Sorry, just need to get this off my chest. My joints have been the same as usual, with a couple of good days where I was able to walk when I needed to, so not sure if the etanercept has kicked in yet.

I’m getting really frustrated and depressed because on the bad days, I’m aching so much I’m crying, or I’m unable to walk properly. Yesterday I helped my mum with stuff out in the field and today my knees feel painful and swollen and wrong, like I’m being held up by jelly and not person. I’m so useless at so many things, my mood is particularly fragile for no apparent reason and I’m fucking terrified of graduating now.

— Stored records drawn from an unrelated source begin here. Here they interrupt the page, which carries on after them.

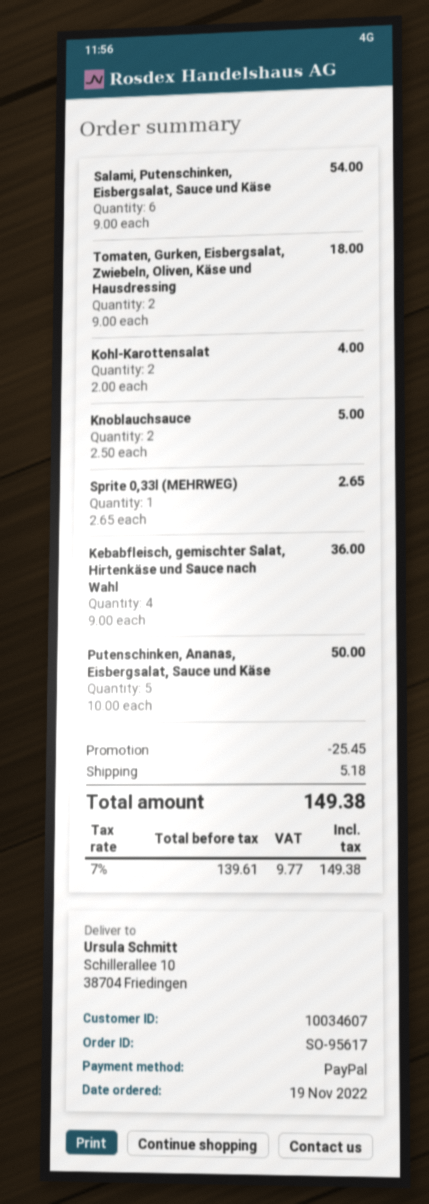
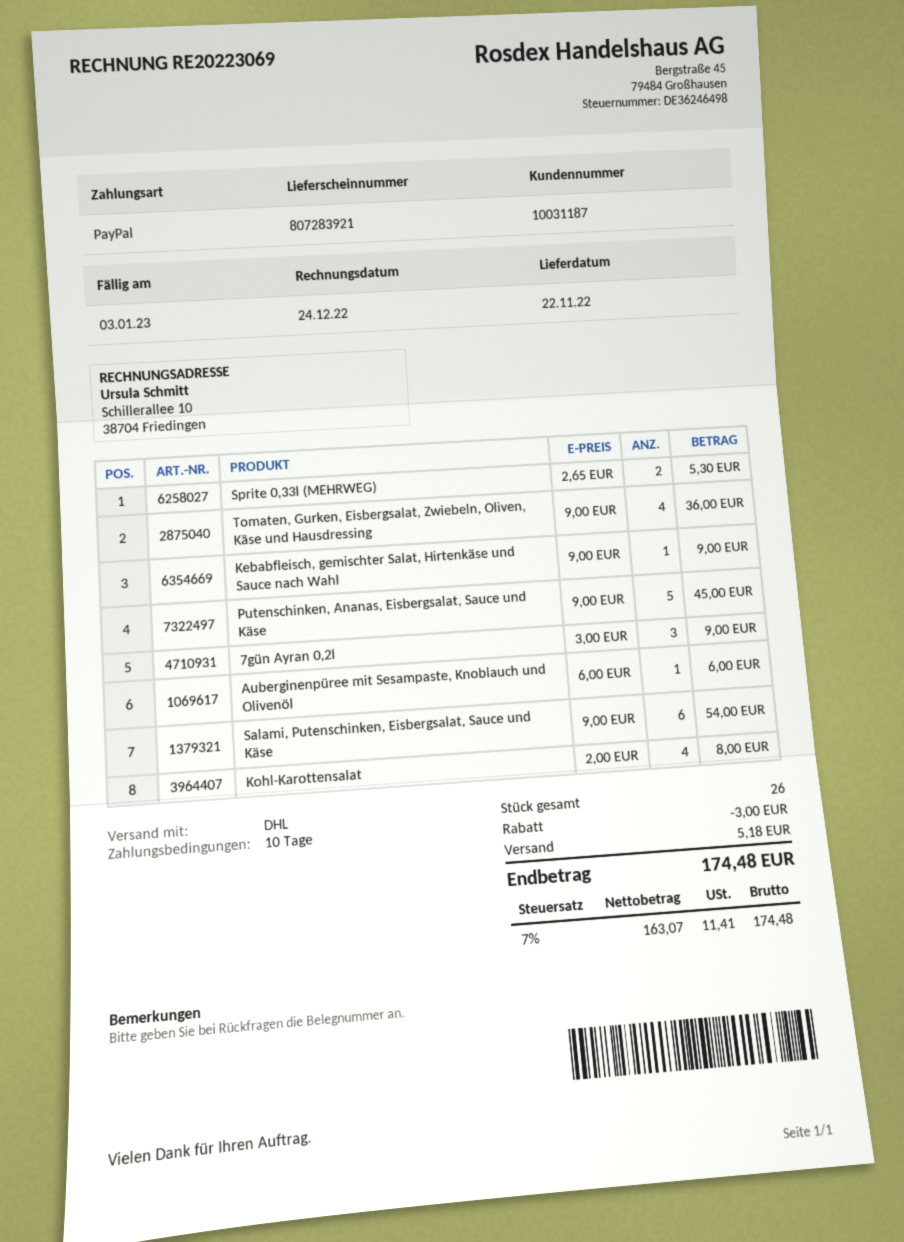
customer number: 10034607 -> 10031187
Tomaten, Gurken, Eisbergsalat, Zwiebeln, Oliven, Käse und Hausdressing: 2 x 9.00 = 18.00 -> 4 x 9.00 = 36.00
Kohl-Karottensalat: 2 x 2.00 = 4.00 -> 4 x 2.00 = 8.00
Knoblauchsauce: 2 x 2.50 = 5.00 -> none
Sprite 0,33l (MEHRWEG): 1 x 2.65 = 2.65 -> 2 x 2.65 = 5.30
Kebabfleisch, gemischter Salat, Hirtenkäse und Sauce nach Wahl: 4 x 9.00 = 36.00 -> 1 x 9.00 = 9.00
Putenschinken, Ananas, Eisbergsalat, Sauce und Käse: 5 x 10.00 = 50.00 -> 5 x 9.00 = 45.00
7gün Ayran 0,2l: none -> 3 x 3.00 = 9.00
Auberginenpüree mit Sesampaste, Knoblauch und Olivenöl: none -> 1 x 6.00 = 6.00
discount: 25.45 -> 3.00
net: 139.61 -> 163.07
tax: 7% = 9.77 -> 7% = 11.41
total: 149.38 -> 174.48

My body has me trapped; it sounds stupid, but even the way I move doesn’t work anymore, I used to cross my legs and move more quickly but that’s not how my body actually moves. Plus anything can make me cry or get overly worried, I’m constantly paranoid that people don’t like me or think I’m unfriendly, so I hide in bed a ton of the time.

One of my best friends sent me a letter saying why I shouldn’t feel this way, and others are helping me too, and I can never thank them enough for being there for me. This letter, seriously guys. I just want to feel like I’m not emotionally volatile and unable to do things most adults can do. And I’m not even sure which I would choose if I had to, better mental or physical health.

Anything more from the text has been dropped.